» SOURCE MATERIAL
____________________

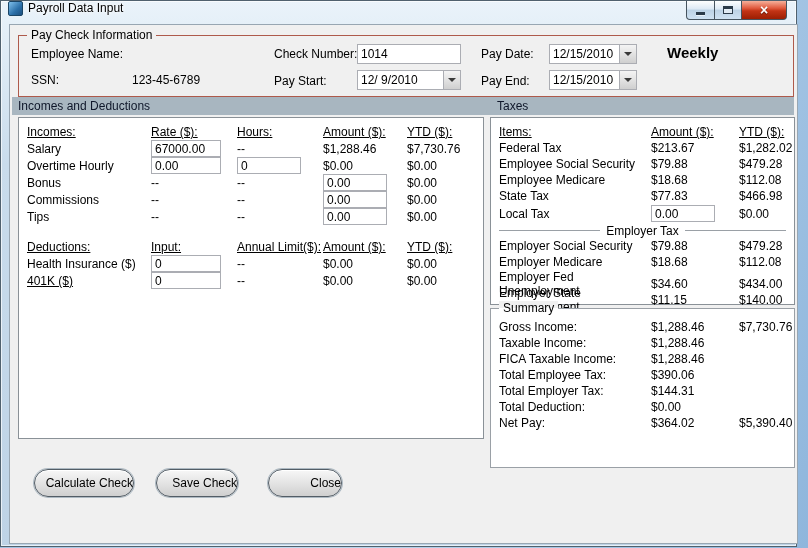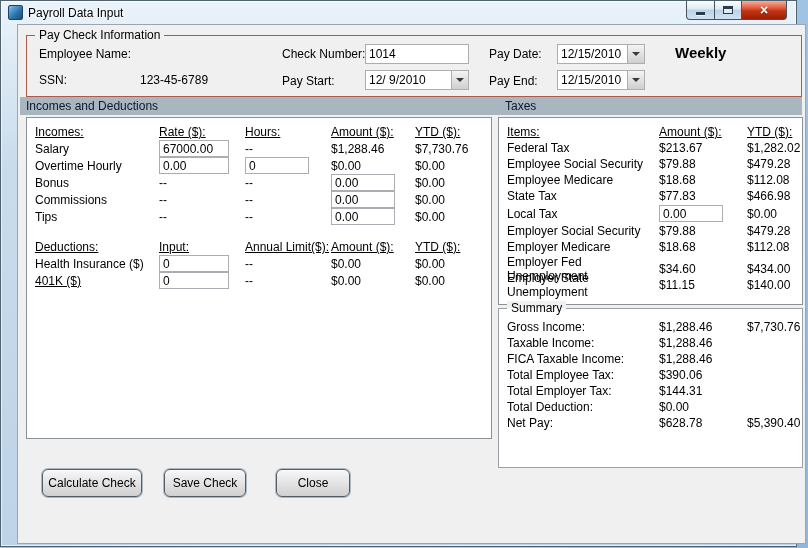--- a/index.html
+++ b/index.html
@@ -5,40 +5,40 @@
   * { margin:0; padding:0; box-sizing:border-box; }
   html,body { width:808px; height:548px; }
   body { font-family:"Liberation Sans",sans-serif; font-size:12px; color:#000; }
   .desktop { position:relative; width:808px; height:548px; overflow:hidden;
              background:linear-gradient(110deg,#86AED6 0%,#C2DAEF 45%,#8FB6DC 100%); }
 
   
   .window { position:absolute; left:0; top:0; width:797px; height:547px;
             background:linear-gradient(#EAF3FA,#C9DCEC 30%,#BED3E6);
             border:1px solid #50616E; box-shadow:inset 0 0 0 1px rgba(255,255,255,.65); }
-  .titlebar { position:relative; height:23px; display:flex; align-items:center; padding-left:7px; }
+  .titlebar { position:relative; height:23px; display:flex; align-items:flex-start; padding-left:7px; }
   .app-icon { width:15px; height:15px; margin-right:5px; border-radius:2px;
               background:linear-gradient(135deg,#7FC0EC,#2B6FA8 60%,#1C4F7F);
               border:1px solid #1A4566; flex:0 0 auto; }
   .title-text { text-shadow:0 0 4px #fff,0 0 4px #fff; white-space:nowrap; }
   .caption-buttons { position:absolute; top:0; right:9px; display:flex; }
   .cap { height:19px; border:1px solid #45535E; border-top:none;
          display:flex; align-items:center; justify-content:center; cursor:default; }
   .cap.min { width:29px; border-radius:0 0 0 4px;
              background:linear-gradient(#FDFEFE,#DCE9F5 45%,#BCD2E5 50%,#CFE2F2); }
   .cap.max { width:27px; border-left:none;
              background:linear-gradient(#FDFEFE,#DCE9F5 45%,#BCD2E5 50%,#CFE2F2); }
   .cap.close { width:45px; border-left:none; border-radius:0 0 4px 0;
                background:linear-gradient(#F6B09A,#E0593D 40%,#C23415 55%,#9C1E02); }
   .g-min { width:9px; height:3px; background:#2B3B49; margin-top:7px; box-shadow:0 1px 0 rgba(255,255,255,.6); }
   .g-max { width:10px; height:8px; border:1px solid #2B3B49; border-top-width:3px; background:rgba(255,255,255,.5); }
   .g-x { color:#fff; font-size:14px; font-weight:bold; line-height:17px; text-shadow:0 1px 1px rgba(0,0,0,.5); }
 
   
-  .client { position:absolute; left:16px; top:23px; width:789px; height:520px;
+  .client { position:absolute; left:8px; top:23px; width:789px; height:520px;
             background:#F0F0F0; border:1px solid #98A6B2; }
   .lbl { position:absolute; white-space:nowrap; line-height:14px; }
 
   
   .groupbox { position:absolute; border:1px solid #AE5A4B; }
   .gb-title { position:absolute; top:-8px; left:8px; padding:0 4px; background:#F0F0F0;
               line-height:14px; white-space:nowrap; }
   .summarybox { position:absolute; background:#fff; border:1px solid #9AA0A6; padding:10px 8px 0 8px; }
   .summarybox .gb-title { background:linear-gradient(#F0F0F0 50%, #ffffff 50%); }
 
@@ -68,24 +68,24 @@
   .grid3 { display:grid; grid-template-columns:152px 88px 1fr; align-items:center; height:16px; }
   .grid3.tall { height:19px; }
   .u { text-decoration:underline; }
   .sp { height:14px; }
   .w70 { width:70px; } .w64 { width:64px; }
   .septax { display:flex; align-items:center; height:15px; }
   .septax .line { flex:1; height:1px; background:#9AA0A6; }
   .septax .sep-t { padding:0 6px; white-space:nowrap; }
 
   
-  .btn { position:absolute; height:28px; border:1px solid #535D66; border-radius:6px;
+  .btn { position:absolute; height:28px; border:1px solid #535D66; border-radius:14px;
          background:linear-gradient(#F7F7F7,#E6E6E6 45%,#CFCFCF);
          box-shadow:inset 0 1px 0 #fff, 0 0 0 1px #ADB9C2;
-         font:12px "Liberation Sans",sans-serif; cursor:default; }
+         font:12px "Liberation Sans",sans-serif; cursor:default;text-align:right; }
   .weekly { position:absolute; font-size:15px; font-weight:bold; white-space:nowrap; }
   .cellwrap { display:flex; align-items:center; }
 </style>
 </head>
 <body>
 
 <div class="desktop">
   <div class="window">
 
     <div class="titlebar">
@@ -269,20 +269,25 @@
           <span>$466.98</span>
         </div>
         <div class="grid3 tall">
           <span>Local Tax</span>
           <span class="cellwrap">
               <input class="tb w64" value="0.00" style="">
             </span>
           <span>$0.00</span>
         </div>
 
+        <div class="septax">
+          <span class="line"></span>
+          <span class="sep-t">Employer Tax</span>
+          <span class="line"></span>
+        </div>
 
         <div class="grid3">
           <span>Employer Social Security</span>
           <span>$79.88</span>
           <span>$479.28</span>
         </div>
         <div class="grid3">
           <span>Employer Medicare</span>
           <span>$18.68</span>
           <span>$112.08</span>
@@ -327,21 +332,21 @@
           <span>$144.31</span>
           <span></span>
         </div>
         <div class="grid3">
           <span>Total Deduction:</span>
           <span>$0.00</span>
           <span></span>
         </div>
         <div class="grid3">
           <span>Net Pay:</span>
-          <span>$628.78</span>
+          <span>$364.02</span>
           <span>$5,390.40</span>
         </div>
       </div>
 
       <button class="btn" style="left:24px;top:444px;width:100px;">Calculate Check</button>
       <button class="btn" style="left:258px;top:444px;width:74px;">Close</button>
       <button class="btn" style="left:146px;top:444px;width:82px;">Save Check</button>
 
     </div>
   </div>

____________________

» WHAT IS EXPECTED
Copy out each line in the preceding records that contains "padding".

» EXPECTED OUTPUT
   * { margin:0; padding:0; box-sizing:border-box; }
-  .titlebar { position:relative; height:23px; display:flex; align-items:center; padding-left:7px; }
+  .titlebar { position:relative; height:23px; display:flex; align-items:flex-start; padding-left:7px; }
   .gb-title { position:absolute; top:-8px; left:8px; padding:0 4px; background:#F0F0F0;
   .summarybox { position:absolute; background:#fff; border:1px solid #9AA0A6; padding:10px 8px 0 8px; }
   .septax .sep-t { padding:0 6px; white-space:nowrap; }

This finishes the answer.